Yanni took a sip of wine. “Here’s the urgency in it. The War’s over; that used to be our cohesive factor, as a nation: we had to stop the Earth Company So now Union’s teetering somewhere between an amalgam of star-stations and a fully formed state, and there’s power to be had, power Reseune holds virtually solo. Reseune keeps Union going in a specific direction, keeps a momentum, or God knows what it would do. The Council may govern, but Reseune still makes the rules that govern azi, and azi are still, and for a few centuries more, the source of the population base.”

“That’s supposed to end.”

“Not yet. And this is the reason. As long as we expand into new frontiers, CIT births won’t keep up with the need for population; azi go on being born, and Reseune goes on making the rules, the newest population goes on voting our way, and we’ll always outvote the Centrists and keep them from clustering all our assets around one vulnerable planet. Plus we retain our police power, where azi are concerned, and we remain a clearing-house for information that most of the citizenry doesn’t even
want
to know, but which could come back on their heads. We don’t know what the future holds, but it’s a sure bet the Centrists know less than we do. Earth is out of serious play in human politics for at least a century.

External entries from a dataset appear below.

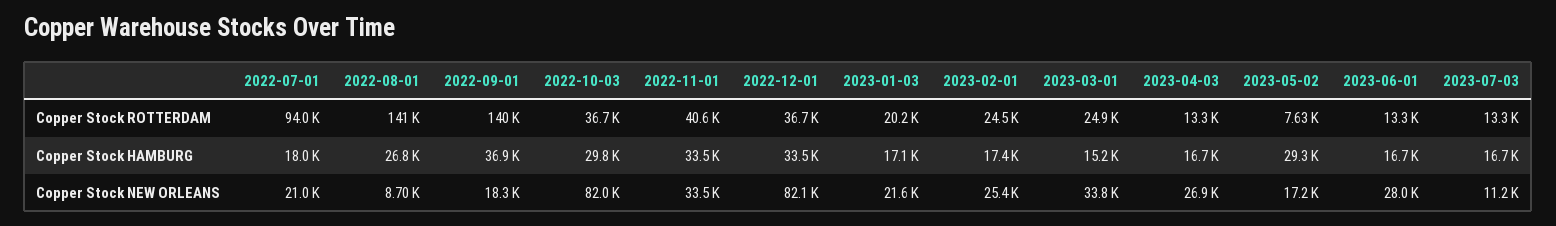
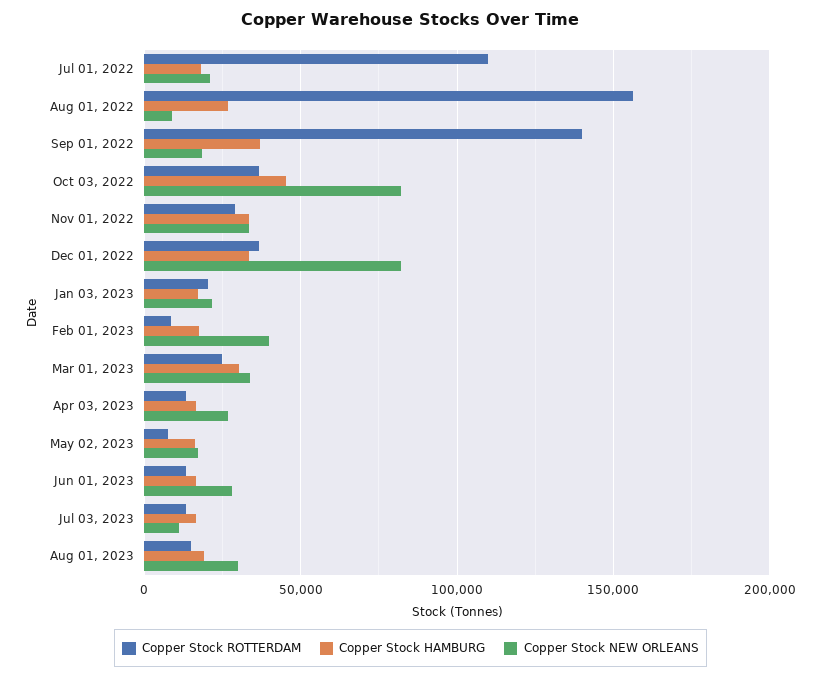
Copper Stock ROTTERDAM, 2022-07-01: 94000 -> 110000
Copper Stock ROTTERDAM, 2022-08-01: 141000 -> 155000
Copper Stock ROTTERDAM, 2022-11-01: 40600 -> 30000
Copper Stock ROTTERDAM, 2023-02-01: 24500 -> 10000
Copper Stock HAMBURG, 2022-10-03: 29800 -> 45000
Copper Stock HAMBURG, 2023-03-01: 15200 -> 30000
Copper Stock HAMBURG, 2023-05-02: 29300 -> 15000
Copper Stock NEW ORLEANS, 2023-02-01: 25400 -> 40000
Copper Stock ROTTERDAM, Aug 01, 2023: none -> 15000
Copper Stock HAMBURG, Aug 01, 2023: none -> 20000
Copper Stock NEW ORLEANS, Aug 01, 2023: none -> 30000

It can’t even get a consensus together to manage its trade relations, and right now they see us as an endless source of funds and invention, so they don’t actually have to solve any of their problems. They sell us their antiquities, their artwork, their unique biologicals, and we make the worst of their politicians drunk with money and importance. The only thing they really badly want, we won’t sell them.”

That, of course, was rejuv. On a populous planet like Earth, it could be a disaster. And she saw Yanni’s point: left with
nobody
to make a decision not to trade in it, it would have happened, and Earth would have collapsed.

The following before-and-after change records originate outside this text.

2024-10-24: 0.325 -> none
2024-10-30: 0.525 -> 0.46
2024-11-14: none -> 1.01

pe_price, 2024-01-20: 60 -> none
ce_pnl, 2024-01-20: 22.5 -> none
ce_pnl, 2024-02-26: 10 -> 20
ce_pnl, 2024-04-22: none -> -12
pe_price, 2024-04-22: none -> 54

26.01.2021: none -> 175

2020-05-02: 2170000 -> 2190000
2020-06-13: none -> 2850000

“Earth won’t move until it’s uncomfortable,” she murmured, quoting. The rest of what Ari One had said was:
It won’t make any decision until at least three of its factions combine.
“So where do you see things going for us all? Another war?”

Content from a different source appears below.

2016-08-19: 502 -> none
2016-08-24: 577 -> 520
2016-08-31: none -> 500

“Alliance has its own problems, transitioning from a collection of merchant captains to a government making law for two worlds. It’s set Pell off limits. It saw Gehenna as a potential resource, but now they know it’s a time bomb. So they came out of the War owning
two
planets they don’t want to touch—partly noble ethics. But this is the important part: partly it’s the paralysis of not
having
a ReseuneLabs to make informed decisions, and they refuse to ask us what to do with Gehenna
or
Pell. Their R&D was always driven by the likes of LucasCorp’s operation, all profit, no long-range planning—ecological disaster in the making. Plus their two planets both have higher life to worry about. Our two worlds
don’t
. Right now they can’t do anything about what we do.”

“But,” she said, “Cyteen’s biosystem produces rejuv, and we can’t jeopardize that by terraforming here. Go over strictly to lab production and it drives up the cost of something everybody has to have for most of their life—so you create a class who can live for a century and a half being young, and separate them from the people who can’t afford it.”